# Your assignment
Give back exactly the lines of the data below, starting with the line that has "ANUBA HINGE WITH" and going on through the line that has "Toskani Purifying Ampullen".

[Edit difference data]

"""

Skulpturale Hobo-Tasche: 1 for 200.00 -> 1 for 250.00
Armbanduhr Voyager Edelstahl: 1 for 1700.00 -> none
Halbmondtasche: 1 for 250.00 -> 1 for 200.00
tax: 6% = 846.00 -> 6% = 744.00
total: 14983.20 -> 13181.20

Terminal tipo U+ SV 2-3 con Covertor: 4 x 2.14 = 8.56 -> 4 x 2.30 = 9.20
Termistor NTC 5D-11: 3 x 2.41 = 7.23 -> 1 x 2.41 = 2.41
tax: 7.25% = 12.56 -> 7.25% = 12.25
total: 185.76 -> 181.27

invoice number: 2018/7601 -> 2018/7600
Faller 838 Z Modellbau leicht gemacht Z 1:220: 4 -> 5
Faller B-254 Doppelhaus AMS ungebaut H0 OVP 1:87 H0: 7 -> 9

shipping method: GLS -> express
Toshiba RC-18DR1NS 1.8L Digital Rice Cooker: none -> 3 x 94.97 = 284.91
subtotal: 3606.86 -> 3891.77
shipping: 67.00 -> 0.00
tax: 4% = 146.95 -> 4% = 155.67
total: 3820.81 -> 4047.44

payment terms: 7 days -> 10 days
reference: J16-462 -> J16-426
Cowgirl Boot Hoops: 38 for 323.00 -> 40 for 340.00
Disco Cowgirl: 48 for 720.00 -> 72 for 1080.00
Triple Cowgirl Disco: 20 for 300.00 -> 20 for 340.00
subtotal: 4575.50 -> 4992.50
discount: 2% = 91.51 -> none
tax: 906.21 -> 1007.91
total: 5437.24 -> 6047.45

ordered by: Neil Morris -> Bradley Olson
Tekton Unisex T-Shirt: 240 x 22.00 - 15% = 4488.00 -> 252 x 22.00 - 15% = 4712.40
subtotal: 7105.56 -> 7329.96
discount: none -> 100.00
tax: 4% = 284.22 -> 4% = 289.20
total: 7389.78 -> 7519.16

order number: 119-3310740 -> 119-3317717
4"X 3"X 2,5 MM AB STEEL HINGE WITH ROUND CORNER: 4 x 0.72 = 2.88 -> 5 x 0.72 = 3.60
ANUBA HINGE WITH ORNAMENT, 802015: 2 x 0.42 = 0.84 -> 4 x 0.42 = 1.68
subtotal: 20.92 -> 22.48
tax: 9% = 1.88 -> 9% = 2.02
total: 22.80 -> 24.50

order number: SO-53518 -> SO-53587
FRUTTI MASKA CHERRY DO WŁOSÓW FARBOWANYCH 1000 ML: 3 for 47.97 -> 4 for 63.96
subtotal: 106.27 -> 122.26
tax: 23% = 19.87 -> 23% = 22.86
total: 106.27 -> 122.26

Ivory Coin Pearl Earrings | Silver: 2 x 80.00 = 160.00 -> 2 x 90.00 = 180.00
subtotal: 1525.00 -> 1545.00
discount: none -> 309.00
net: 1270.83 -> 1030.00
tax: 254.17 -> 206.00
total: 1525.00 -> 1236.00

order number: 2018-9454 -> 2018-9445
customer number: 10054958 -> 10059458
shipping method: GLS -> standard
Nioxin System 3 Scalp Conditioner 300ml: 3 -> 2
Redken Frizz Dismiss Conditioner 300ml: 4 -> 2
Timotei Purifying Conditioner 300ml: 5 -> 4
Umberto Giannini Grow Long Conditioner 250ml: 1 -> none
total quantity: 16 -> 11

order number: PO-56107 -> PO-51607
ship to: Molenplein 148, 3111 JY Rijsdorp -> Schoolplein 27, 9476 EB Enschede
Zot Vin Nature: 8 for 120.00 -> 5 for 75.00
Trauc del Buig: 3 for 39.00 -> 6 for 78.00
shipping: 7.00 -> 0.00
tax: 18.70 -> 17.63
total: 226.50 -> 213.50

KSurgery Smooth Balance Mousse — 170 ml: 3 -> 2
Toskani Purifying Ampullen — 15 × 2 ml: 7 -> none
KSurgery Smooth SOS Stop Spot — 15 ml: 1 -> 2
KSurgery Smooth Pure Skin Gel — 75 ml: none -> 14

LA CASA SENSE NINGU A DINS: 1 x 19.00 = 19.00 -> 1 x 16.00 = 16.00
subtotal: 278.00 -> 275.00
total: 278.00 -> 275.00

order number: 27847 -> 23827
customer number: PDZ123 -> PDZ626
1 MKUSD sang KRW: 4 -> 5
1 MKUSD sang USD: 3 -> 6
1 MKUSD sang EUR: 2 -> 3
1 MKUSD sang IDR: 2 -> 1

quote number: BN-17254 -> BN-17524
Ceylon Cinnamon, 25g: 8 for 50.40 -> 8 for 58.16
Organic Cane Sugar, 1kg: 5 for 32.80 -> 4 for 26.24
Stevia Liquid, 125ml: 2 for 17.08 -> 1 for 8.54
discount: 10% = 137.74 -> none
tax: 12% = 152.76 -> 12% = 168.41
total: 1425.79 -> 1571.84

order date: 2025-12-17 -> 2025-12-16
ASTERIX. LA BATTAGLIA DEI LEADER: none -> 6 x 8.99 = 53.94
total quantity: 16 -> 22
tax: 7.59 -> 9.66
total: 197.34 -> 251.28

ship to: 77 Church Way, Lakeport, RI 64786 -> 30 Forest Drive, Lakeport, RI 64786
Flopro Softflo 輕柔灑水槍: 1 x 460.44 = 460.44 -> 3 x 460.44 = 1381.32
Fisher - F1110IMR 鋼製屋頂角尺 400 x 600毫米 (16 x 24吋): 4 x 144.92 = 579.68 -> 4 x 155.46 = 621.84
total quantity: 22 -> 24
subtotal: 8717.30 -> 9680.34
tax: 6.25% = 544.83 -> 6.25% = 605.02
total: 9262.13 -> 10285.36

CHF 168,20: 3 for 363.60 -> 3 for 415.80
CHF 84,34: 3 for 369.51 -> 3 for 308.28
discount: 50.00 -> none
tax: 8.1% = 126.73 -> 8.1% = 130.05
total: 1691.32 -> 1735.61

"""

# Completed task
ANUBA HINGE WITH ORNAMENT, 802015: 2 x 0.42 = 0.84 -> 4 x 0.42 = 1.68
subtotal: 20.92 -> 22.48
tax: 9% = 1.88 -> 9% = 2.02
total: 22.80 -> 24.50

order number: SO-53518 -> SO-53587
FRUTTI MASKA CHERRY DO WŁOSÓW FARBOWANYCH 1000 ML: 3 for 47.97 -> 4 for 63.96
subtotal: 106.27 -> 122.26
tax: 23% = 19.87 -> 23% = 22.86
total: 106.27 -> 122.26

Ivory Coin Pearl Earrings | Silver: 2 x 80.00 = 160.00 -> 2 x 90.00 = 180.00
subtotal: 1525.00 -> 1545.00
discount: none -> 309.00
net: 1270.83 -> 1030.00
tax: 254.17 -> 206.00
total: 1525.00 -> 1236.00

order number: 2018-9454 -> 2018-9445
customer number: 10054958 -> 10059458
shipping method: GLS -> standard
Nioxin System 3 Scalp Conditioner 300ml: 3 -> 2
Redken Frizz Dismiss Conditioner 300ml: 4 -> 2
Timotei Purifying Conditioner 300ml: 5 -> 4
Umberto Giannini Grow Long Conditioner 250ml: 1 -> none
total quantity: 16 -> 11

order number: PO-56107 -> PO-51607
ship to: Molenplein 148, 3111 JY Rijsdorp -> Schoolplein 27, 9476 EB Enschede
Zot Vin Nature: 8 for 120.00 -> 5 for 75.00
Trauc del Buig: 3 for 39.00 -> 6 for 78.00
shipping: 7.00 -> 0.00
tax: 18.70 -> 17.63
total: 226.50 -> 213.50

KSurgery Smooth Balance Mousse — 170 ml: 3 -> 2
Toskani Purifying Ampullen — 15 × 2 ml: 7 -> none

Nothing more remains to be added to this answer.